◆ **Entries shown**:
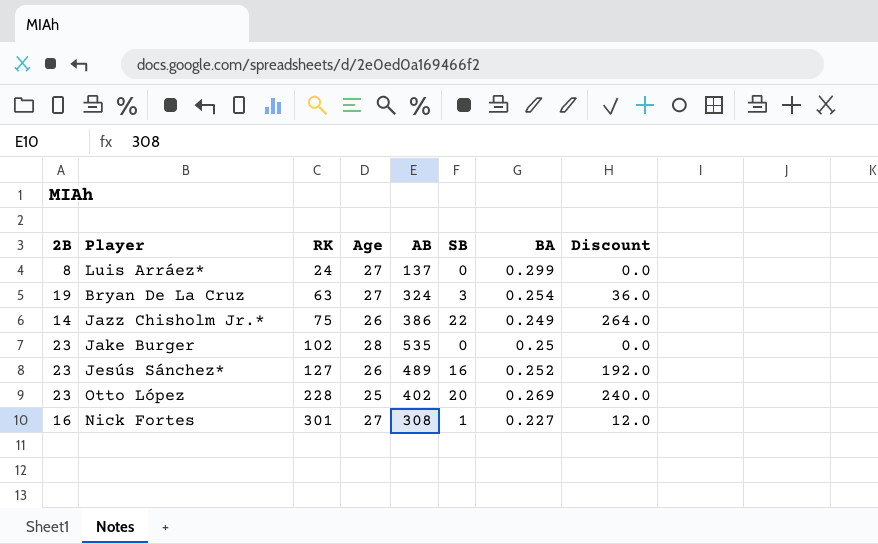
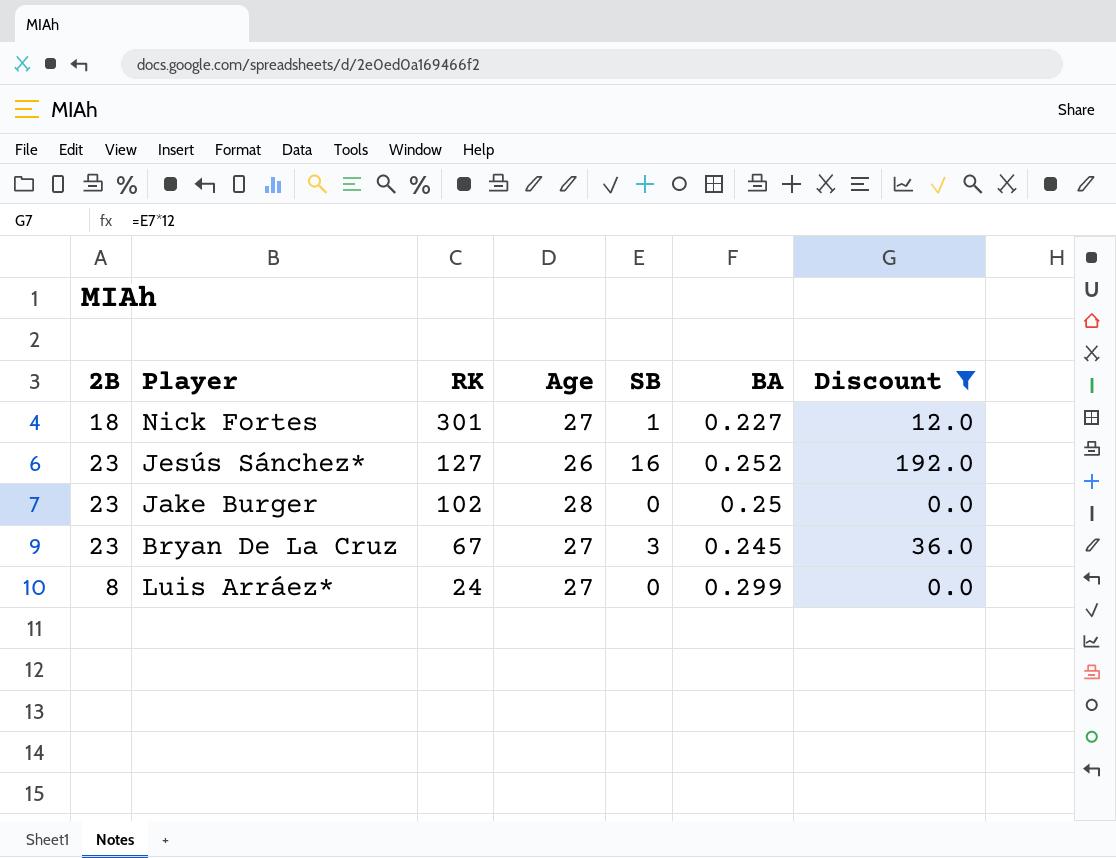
filter: none -> Discount <= 192.0
row order: RK ascending -> RK descending
column AB | position: 5 -> none
Nick Fortes | 2B: 16 -> 18
Bryan De La Cruz | 2B: 19 -> 23
Bryan De La Cruz | RK: 63 -> 67
Bryan De La Cruz | BA: 0.254 -> 0.245

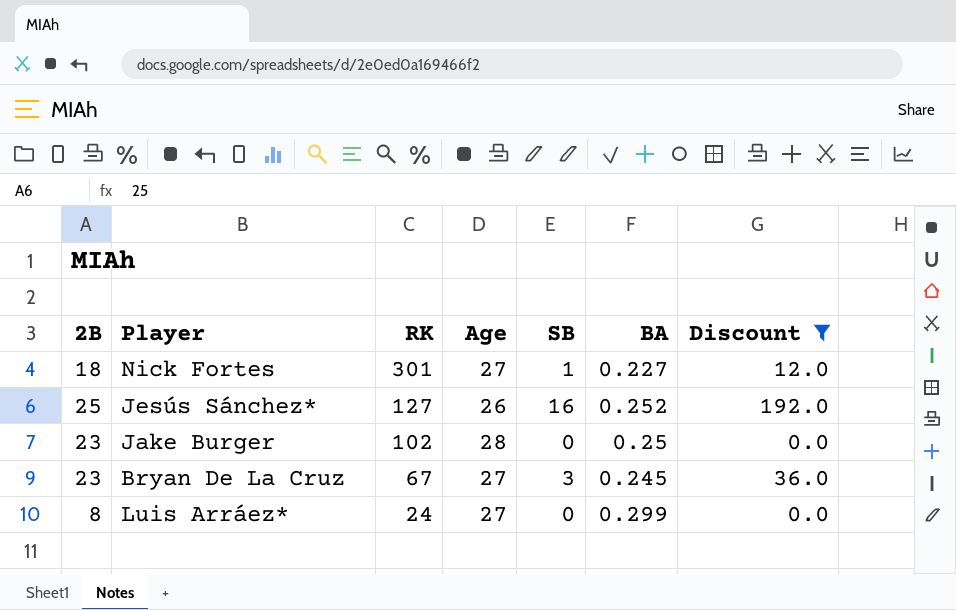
Jesús Sánchez* | 2B: 23 -> 25

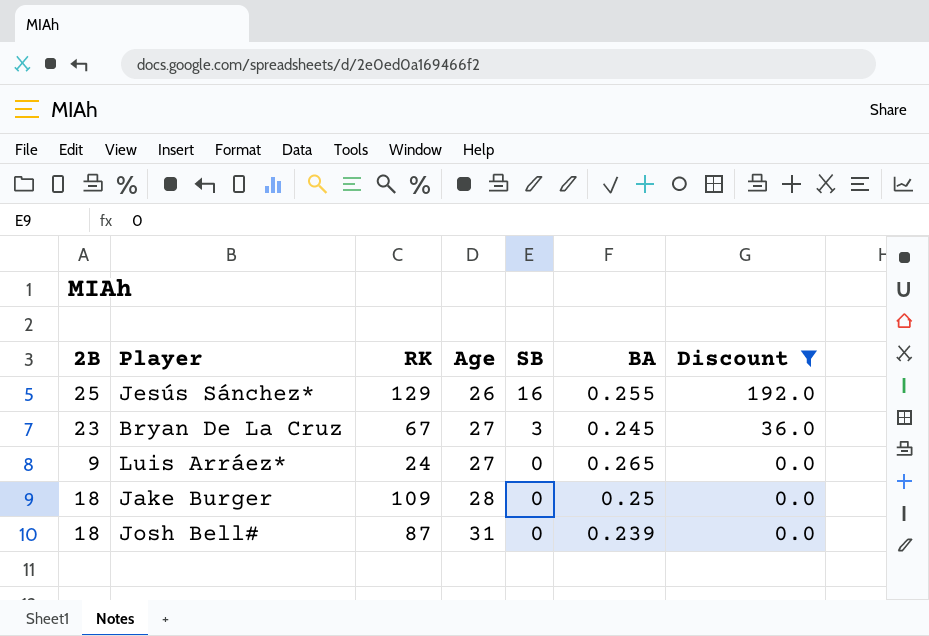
row order: RK descending -> Age ascending
row Nick Fortes: 18 | 301 | 27 | 1 | 0.227 | 12.0 -> none
Jesús Sánchez* | RK: 127 -> 129
Jesús Sánchez* | BA: 0.252 -> 0.255
Luis Arráez* | 2B: 8 -> 9
Luis Arráez* | BA: 0.299 -> 0.265
Jake Burger | 2B: 23 -> 18
Jake Burger | RK: 102 -> 109
row Josh Bell#: none -> 18 | 87 | 31 | 0 | 0.239 | 0.0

◆ **Brief**:
Pictures excluded, set down all the entries exactly.

◆ **Your response**:
filter: none -> Discount <= 192.0
row order: RK ascending -> RK descending
column AB | position: 5 -> none
Nick Fortes | 2B: 16 -> 18
Bryan De La Cruz | 2B: 19 -> 23
Bryan De La Cruz | RK: 63 -> 67
Bryan De La Cruz | BA: 0.254 -> 0.245

Jesús Sánchez* | 2B: 23 -> 25

row order: RK descending -> Age ascending
row Nick Fortes: 18 | 301 | 27 | 1 | 0.227 | 12.0 -> none
Jesús Sánchez* | RK: 127 -> 129
Jesús Sánchez* | BA: 0.252 -> 0.255
Luis Arráez* | 2B: 8 -> 9
Luis Arráez* | BA: 0.299 -> 0.265
Jake Burger | 2B: 23 -> 18
Jake Burger | RK: 102 -> 109
row Josh Bell#: none -> 18 | 87 | 31 | 0 | 0.239 | 0.0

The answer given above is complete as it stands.